Curioso: o poodle perdido acabou me trazendo até eles.
Caminhavam sem destino desde o Rio de Janeiro, descobri. A Sandra tem dificuldade para se locomover, devido a uma doença que teve nas pernas. O marido, que vou chamar de Felipe porque não me recordo o nome direito, a ajuda a prosseguir viagem, levando-a dentro da carroça, junto da Tequila, a ração que ganharam semana passada, algumas panelas e um pequeno fogareiro. Conversei alguns minutos com eles. Soube das jornadas mais recentes, ouvi algumas histórias tristes, outras animadoras e esperançosas. Vi como lidam com seus problemas e me senti pequeno, pequeno, sofrendo por coisas menores ainda.
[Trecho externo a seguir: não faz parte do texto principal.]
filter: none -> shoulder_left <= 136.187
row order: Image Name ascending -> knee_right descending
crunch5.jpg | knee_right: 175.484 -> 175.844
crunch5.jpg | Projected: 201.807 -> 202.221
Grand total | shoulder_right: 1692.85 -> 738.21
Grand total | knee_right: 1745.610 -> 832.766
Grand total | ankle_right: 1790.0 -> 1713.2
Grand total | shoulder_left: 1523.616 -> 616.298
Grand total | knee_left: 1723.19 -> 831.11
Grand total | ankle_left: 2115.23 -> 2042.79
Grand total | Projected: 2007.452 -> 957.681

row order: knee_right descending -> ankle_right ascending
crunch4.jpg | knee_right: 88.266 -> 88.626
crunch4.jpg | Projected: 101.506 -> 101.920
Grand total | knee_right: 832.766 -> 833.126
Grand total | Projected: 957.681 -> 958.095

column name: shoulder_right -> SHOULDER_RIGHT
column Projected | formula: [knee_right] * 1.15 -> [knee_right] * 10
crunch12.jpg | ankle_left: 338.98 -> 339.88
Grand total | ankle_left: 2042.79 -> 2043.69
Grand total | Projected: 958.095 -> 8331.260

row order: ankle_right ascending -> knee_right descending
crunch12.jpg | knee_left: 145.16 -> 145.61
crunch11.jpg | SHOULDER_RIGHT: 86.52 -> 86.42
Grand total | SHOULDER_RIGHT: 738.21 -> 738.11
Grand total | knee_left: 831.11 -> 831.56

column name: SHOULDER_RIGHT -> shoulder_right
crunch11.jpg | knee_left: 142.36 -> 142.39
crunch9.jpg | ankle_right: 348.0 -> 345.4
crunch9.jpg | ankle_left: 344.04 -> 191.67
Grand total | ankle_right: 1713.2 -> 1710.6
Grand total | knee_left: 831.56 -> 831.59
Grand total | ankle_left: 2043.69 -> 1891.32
Fiquei emocionado com aquelas pessoas simples, que enfrentavam suas mazelas com otimismo, companheirismo e fé em Deus. Corri à padaria e trouxe para eles alguns itens que poderiam ajudar a passar a noite melhor. Uns pães fresquinhos, frios, água para eles e para a Tequila, refrigerante (ele me pediu) e umas cervejinhas também. O Felipe ficou surpreso. Não imaginava que eu traria tanto, além dos R$10 que já havia dado logo de cara. Ele me cumprimentou umas 3 vezes, me deu um abraço. Chorou. Me abraçou de novo. Eu também tive que conter umas lágrimas. A Sandra, sentada, me agradeceu. A Tequila me agradeceu, lambendo e rolando no chão para eu brincar com ela. Brinquei, fiz ‘cosquinha’ na barriga. Tinham descolado uma marquise ali perto para passarem a noite e amanhã seguirão viagem. Me despedi, entrei no carro e parti para casa. Tinha uma alegria nova instalada no coração, e uma certa tristeza também. Preciso exercitar mais isso, pensei. Ajudar. Sair pela rua e auxiliar como puder. A vida faz sentido assim. Sem grandes questionamentos, sem filosofia complicada de entender e explicar, sem perguntas que só o tempo poderá responder. Vou rezar por eles. Vou pedir por eles e por mim. Para que encontrem mais caridade pelo caminho, e para que meu coração não desista de praticar, de se doar, de ajudar quem precisa de verdade. A vida faz sentido assim.